» TASK DETAILS
Please restate the data word for word, in full.

» RECORD SET

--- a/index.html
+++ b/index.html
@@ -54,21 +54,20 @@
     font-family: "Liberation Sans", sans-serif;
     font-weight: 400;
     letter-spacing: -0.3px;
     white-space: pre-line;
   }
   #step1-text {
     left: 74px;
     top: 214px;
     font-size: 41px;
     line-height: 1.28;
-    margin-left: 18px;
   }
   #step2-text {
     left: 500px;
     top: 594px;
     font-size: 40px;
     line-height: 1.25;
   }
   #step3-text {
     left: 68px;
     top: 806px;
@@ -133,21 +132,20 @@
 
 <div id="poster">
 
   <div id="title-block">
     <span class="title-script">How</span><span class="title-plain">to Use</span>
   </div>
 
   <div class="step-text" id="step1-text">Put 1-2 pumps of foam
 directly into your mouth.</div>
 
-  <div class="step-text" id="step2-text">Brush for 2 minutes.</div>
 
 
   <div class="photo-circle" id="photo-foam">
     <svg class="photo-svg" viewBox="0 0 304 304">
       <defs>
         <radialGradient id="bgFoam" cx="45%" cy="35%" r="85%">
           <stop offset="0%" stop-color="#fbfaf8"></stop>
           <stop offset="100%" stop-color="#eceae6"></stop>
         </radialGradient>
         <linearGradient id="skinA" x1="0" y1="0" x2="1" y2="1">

» RESULT OF THIS EXERCISE
--- a/index.html
+++ b/index.html
@@ -54,21 +54,20 @@
     font-family: "Liberation Sans", sans-serif;
     font-weight: 400;
     letter-spacing: -0.3px;
     white-space: pre-line;
   }
   #step1-text {
     left: 74px;
     top: 214px;
     font-size: 41px;
     line-height: 1.28;
-    margin-left: 18px;
   }
   #step2-text {
     left: 500px;
     top: 594px;
     font-size: 40px;
     line-height: 1.25;
   }
   #step3-text {
     left: 68px;
     top: 806px;
@@ -133,21 +132,20 @@
 
 <div id="poster">
 
   <div id="title-block">
     <span class="title-script">How</span><span class="title-plain">to Use</span>
   </div>
 
   <div class="step-text" id="step1-text">Put 1-2 pumps of foam
 directly into your mouth.</div>
 
-  <div class="step-text" id="step2-text">Brush for 2 minutes.</div>
 
 
   <div class="photo-circle" id="photo-foam">
     <svg class="photo-svg" viewBox="0 0 304 304">
       <defs>
         <radialGradient id="bgFoam" cx="45%" cy="35%" r="85%">
           <stop offset="0%" stop-color="#fbfaf8"></stop>
           <stop offset="100%" stop-color="#eceae6"></stop>
         </radialGradient>
         <linearGradient id="skinA" x1="0" y1="0" x2="1" y2="1">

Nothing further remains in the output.